Ref.: https://blog.floydhub.com/gentle-introduction-to-text-summarization-in-machine-learning/

Let's create a text summarizer that can shorten the information found in a lengthy web article. To keep things simple, apart from Python’s NLTK toolkit, we’ll not use any other machine learning library.


Here is the blue print for this process: 

```
# Creating a dictionary for the word frequency table
frequency_table = _create_dictionary_table(article)

# Tokenizing the sentences
sentences = sent_tokenize(article)

# Algorithm for scoring a sentence by its words
sentence_scores = _calculate_sentence_scores(sentences, frequency_table)

# Getting the threshold
threshold = _calculate_average_score(sentence_scores)

# Producing the summary
article_summary = _get_article_summary(sentences, sentence_scores, 1.5 * threshold)

print(article_summary)
```



## Importing Libraries

In [7]:
#importing libraries
import nltk
nltk.download("stopwords")
nltk.download('punkt')
from nltk.corpus import stopwords
from nltk.stem import PorterStemmer
from nltk.tokenize import word_tokenize, sent_tokenize
import bs4 as BeautifulSoup
import urllib.request  

[nltk_data] Downloading package stopwords to /root/nltk_data...
[nltk_data]   Package stopwords is already up-to-date!
[nltk_data] Downloading package punkt to /root/nltk_data...
[nltk_data]   Package punkt is already up-to-date!


## Import a text using the Beautiful Soup Library


In [0]:
# Fetching the content from the URL
fetched_data = urllib.request.urlopen('https://en.wikipedia.org/wiki/20th_century')
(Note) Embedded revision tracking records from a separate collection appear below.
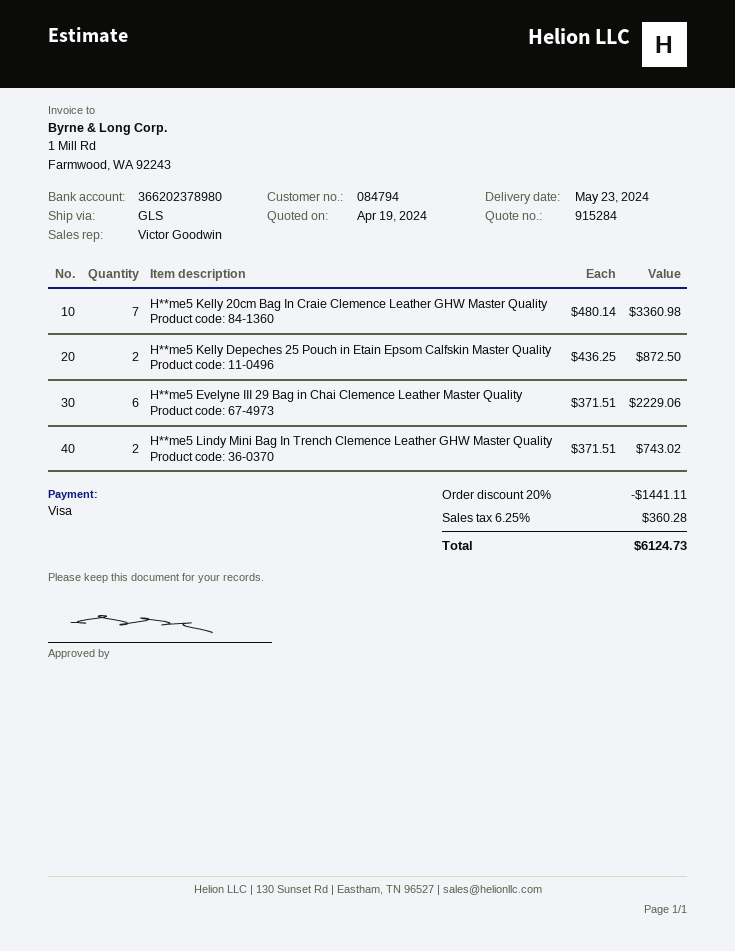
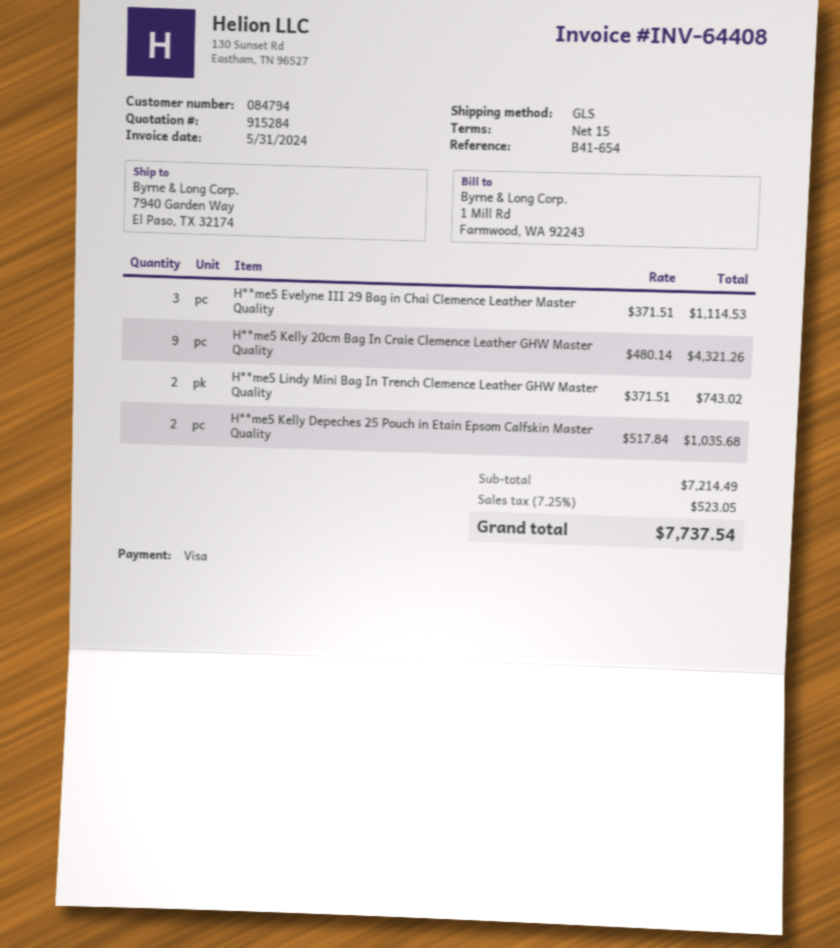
H**me5 Kelly 20cm Bag In Craie Clemence Leather GHW Master Quality: 7 x 480.14 = 3360.98 -> 9 x 480.14 = 4321.26
H**me5 Kelly Depeches 25 Pouch in Etain Epsom Calfskin Master Quality: 2 x 436.25 = 872.50 -> 2 x 517.84 = 1035.68
H**me5 Evelyne III 29 Bag in Chai Clemence Leather Master Quality: 6 x 371.51 = 2229.06 -> 3 x 371.51 = 1114.53
discount: 20% = 1441.11 -> none
tax: 6.25% = 360.28 -> 7.25% = 523.05
total: 6124.73 -> 7737.54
article_read = fetched_data.read()

# Parsing the URL content and storing in a variable
article_parsed = BeautifulSoup.BeautifulSoup(article_read,'html.parser')

# Returning <p> tags
paragraphs = article_parsed.find_all('p')

article_content = ''

# Looping through the paragraphs and adding them to the variable
for p in paragraphs:  
    article_content += p.text
    

In [9]:
print(article_content)

The 20th (twentieth) century was a century that began on 
January 1, 1901[1] and ended on December 31, 2000.[2] It was the tenth and final century of the 2nd millennium. It is distinct from the century known as the 1900s which began on January 1, 1900 and ended on December 31, 1999.
The 20th century was dominated by a chain of events that heralded significant changes in world history as to redefine the era: flu pandemic, World War I and World War II, nuclear power and space exploration, nationalism and decolonization, the Cold War and post-Cold War conflicts; intergovernmental organizations and cultural homogenization through developments in emerging transportation and communications technology; poverty reduction and world population growth, awareness of environmental degradation, ecological extinction;[3][4] and the birth of the Digital Revolution. It saw great advances in communication and medical technology that by the late 1980s allowed for near-instantaneous worldwide computer com

NOTE:  BeautifulSoup converts the incoming text to Unicode characters and the outgoing text to UTF-8 characters, saving you the hassle of managing different charset encodings while scraping text from the web.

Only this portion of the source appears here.